··· Supplied material ···
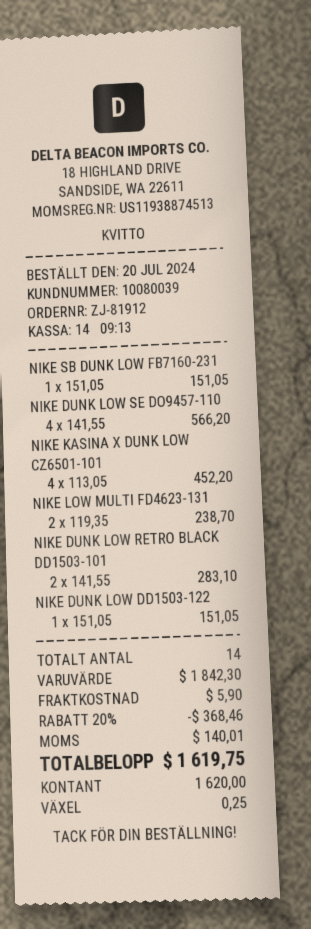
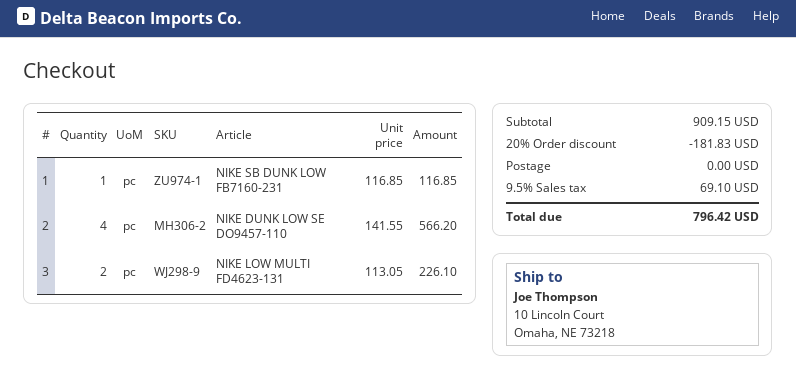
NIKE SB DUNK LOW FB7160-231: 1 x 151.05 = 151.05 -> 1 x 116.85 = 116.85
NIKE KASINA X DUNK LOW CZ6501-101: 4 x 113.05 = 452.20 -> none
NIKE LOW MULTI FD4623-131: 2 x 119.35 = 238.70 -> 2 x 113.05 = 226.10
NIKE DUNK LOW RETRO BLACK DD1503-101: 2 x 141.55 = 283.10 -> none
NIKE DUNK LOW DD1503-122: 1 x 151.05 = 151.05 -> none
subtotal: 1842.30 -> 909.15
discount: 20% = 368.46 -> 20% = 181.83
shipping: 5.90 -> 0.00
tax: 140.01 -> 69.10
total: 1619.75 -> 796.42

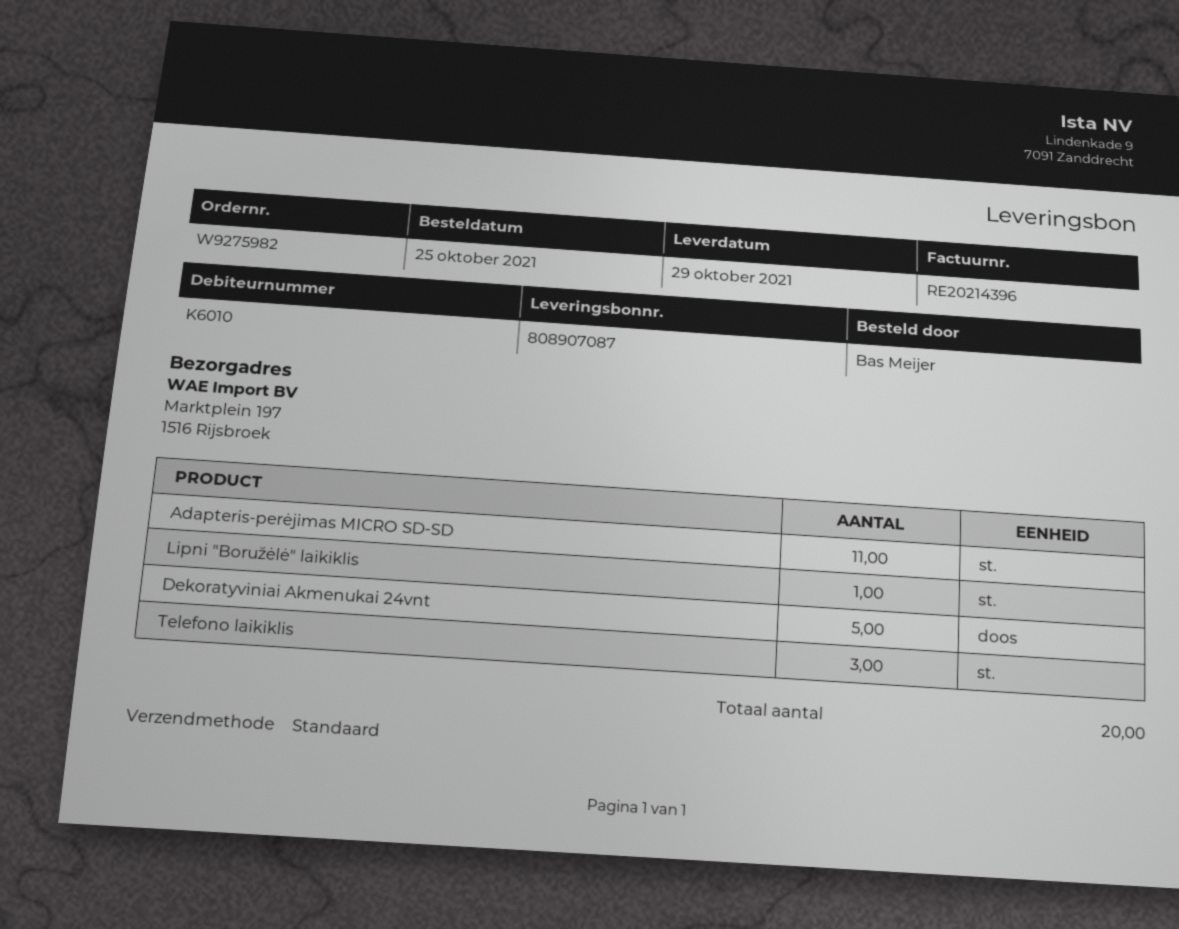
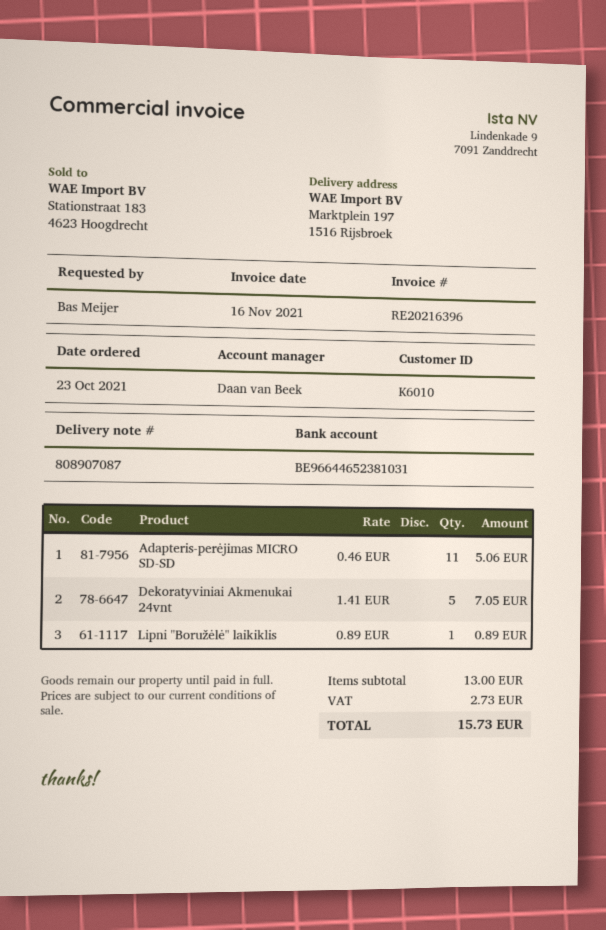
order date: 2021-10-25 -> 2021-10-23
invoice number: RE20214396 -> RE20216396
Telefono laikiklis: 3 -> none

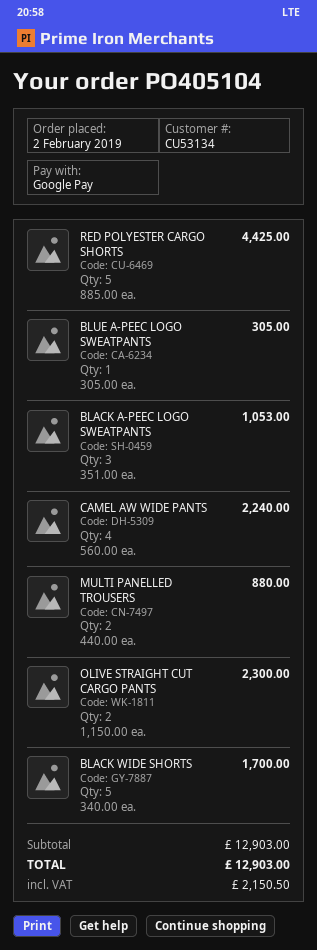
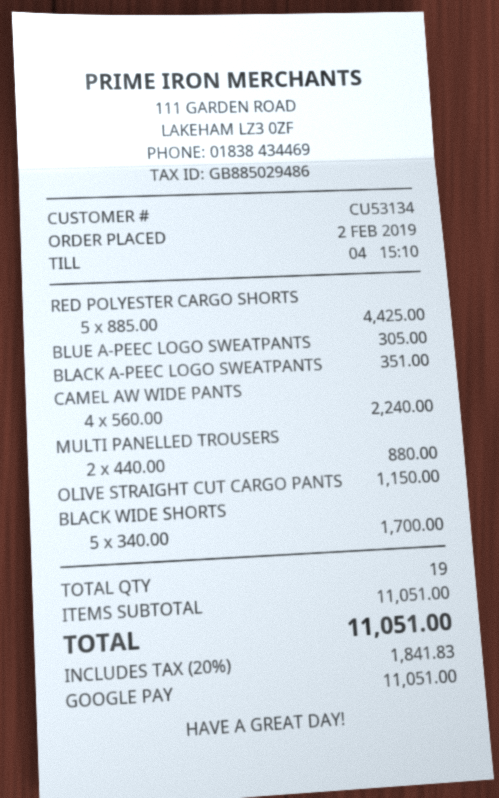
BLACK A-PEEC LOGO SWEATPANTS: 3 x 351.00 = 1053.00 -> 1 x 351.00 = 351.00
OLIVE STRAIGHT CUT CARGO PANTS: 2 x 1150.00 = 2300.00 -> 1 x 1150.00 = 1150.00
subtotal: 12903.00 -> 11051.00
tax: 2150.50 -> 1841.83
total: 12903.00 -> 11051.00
···
**Task instructions**
Of the lines in the data, report each one containing the string "DUNK".

**Completed task**
NIKE SB DUNK LOW FB7160-231: 1 x 151.05 = 151.05 -> 1 x 116.85 = 116.85
NIKE KASINA X DUNK LOW CZ6501-101: 4 x 113.05 = 452.20 -> none
NIKE DUNK LOW RETRO BLACK DD1503-101: 2 x 141.55 = 283.10 -> none
NIKE DUNK LOW DD1503-122: 1 x 151.05 = 151.05 -> none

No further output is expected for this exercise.